Abstract interpretation analysis using APRON and Clang


Introduction

Abstract interpretation is a theory in computer science on which are based practical methods of software static analysis. A good presentation of the topic is given in the APRON library web page: a detailed presentation by Antoine Miné. The APRON library provides implementations of abstract domains. It is used for the mathematical analysis of the program. The Clang library, which is a part of the LLVM project, provides the tools for actually parsing a program file, creating the abstract syntax tree (AST), the control flow graph (CFG) and an implementation of the work list algorithm (also referred to as chaotic iteration), which runs on top of the CFG. The work list algorithm analyzes lines in the code using the abstract domain (the Intervals domain, in this case) using the APRON library.
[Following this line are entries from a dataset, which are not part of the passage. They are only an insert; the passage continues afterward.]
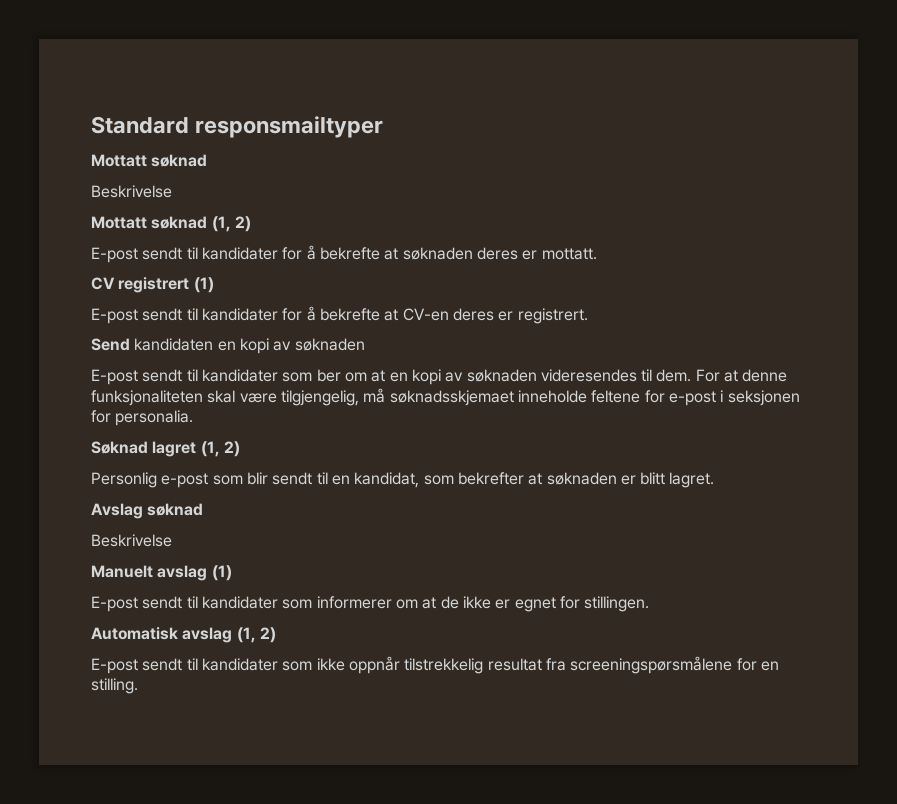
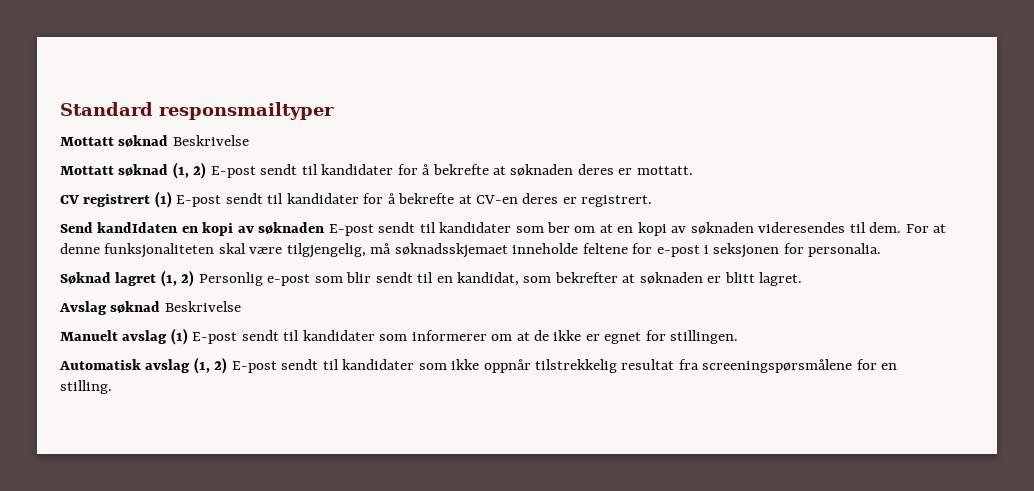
  Standard responsmailtyper
- Mottatt søknad
- Beskrivelse
+ Mottatt søknad Beskrivelse
- Mottatt søknad (1, 2)
- E-post sendt til kandidater for å bekrefte at søknaden deres er mottatt.
+ Mottatt søknad (1, 2) E-post sendt til kandidater for å bekrefte at søknaden deres er mottatt.
- CV registrert (1)
- E-post sendt til kandidater for å bekrefte at CV-en deres er registrert.
+ CV registrert (1) E-post sendt til kandidater for å bekrefte at CV-en deres er registrert.
- Send kandidaten en kopi av søknaden
- E-post sendt til kandidater som ber om at en kopi av søknaden videresendes til dem.
+ Send kandIdaten en kopi av søknaden E-post sendt til kandidater som ber om at en kopi av søknaden videresendes til dem.
- Søknad lagret (1, 2)
- Personlig e-post som blir sendt til en kandidat, som bekrefter at søknaden er blitt lagret.
+ Søknad lagret (1, 2) Personlig e-post som blir sendt til en kandidat, som bekrefter at søknaden er blitt lagret.
- Avslag søknad
- Beskrivelse
+ Avslag søknad Beskrivelse
- Manuelt avslag (1)
- E-post sendt til kandidater som informerer om at de ikke er egnet for stillingen.
+ Manuelt avslag (1) E-post sendt til kandidater som informerer om at de ikke er egnet for stillingen.
- Automatisk avslag (1, 2)
- E-post sendt til kandidater som ikke oppnår tilstrekkelig resultat fra screeningspørsmålene for en stilling.
+ Automatisk avslag (1, 2) E-post sendt til kandidater som ikke oppnår tilstrekkelig resultat fra screeningspørsmålene for en stilling.

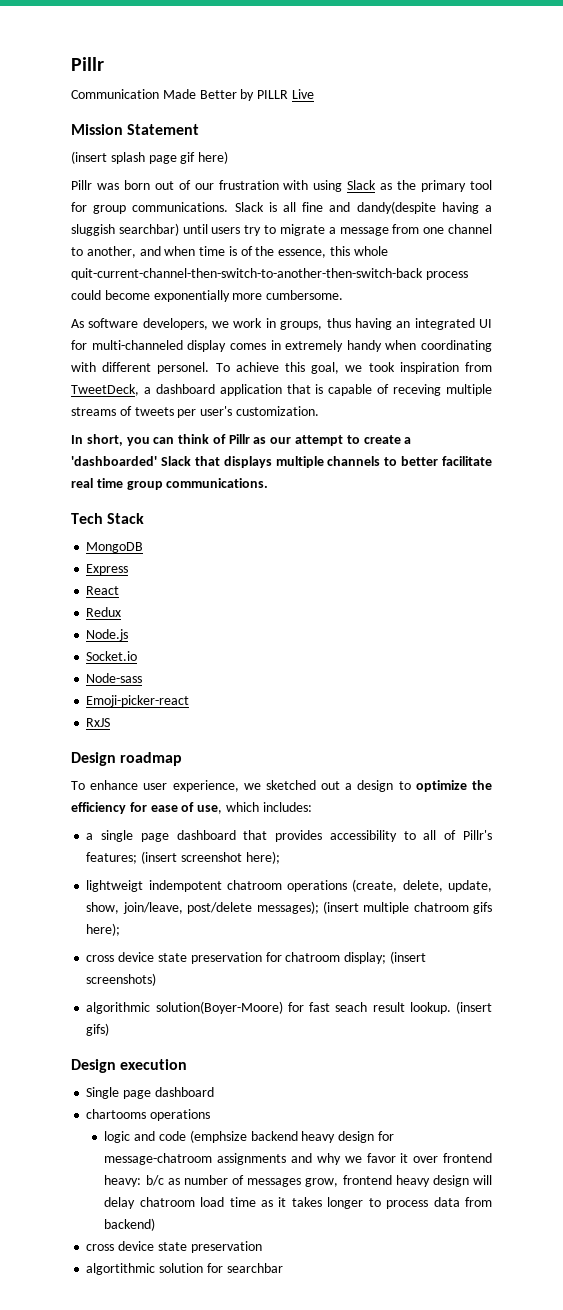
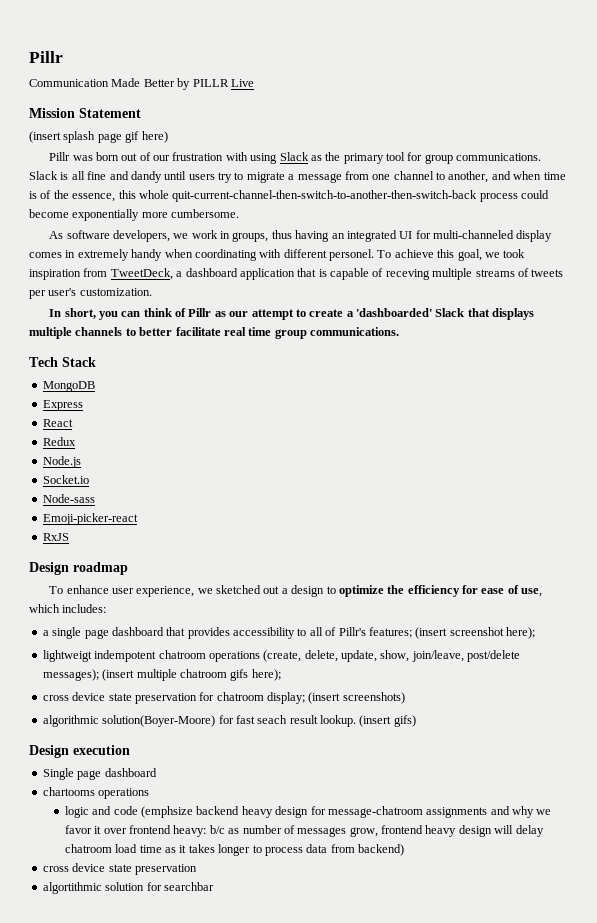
- Slack is all fine and dandy(despite having a sluggish searchbar) until users try to migrate a message from one channel to another, and when time is of the essence, this whole quit-current-channel-then-switch-to-another-then-switch-back process could become exponentially more cumbersome.
+ Slack is all fine and dandy until users try to migrate a message from one channel to another, and when time is of the essence, this whole quit-current-channel-then-switch-to-another-then-switch-back process could become exponentially more cumbersome.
The target of this work was to create a software tool that takes a C program as input and outputs the result of static analysis made by using the APRON library. Since getting it all done was not an easy task I thought it will be helpful to post this project online. It should be noticed that all I cared about is to solder the two libraries together as fast as possible so the resulting software could look ugly in its code style and very un-efficient. The version numbers I used were APRON 0.9.9 and Clang 3.6.0.


The example

For now, this ‘worklist-clang-apron’ tool was tested (actually, built around) one example input code and supports only few operations (see “further development” section). The Example program is taken from the graduate course: Program analysis and verification by Noam Rinetzky.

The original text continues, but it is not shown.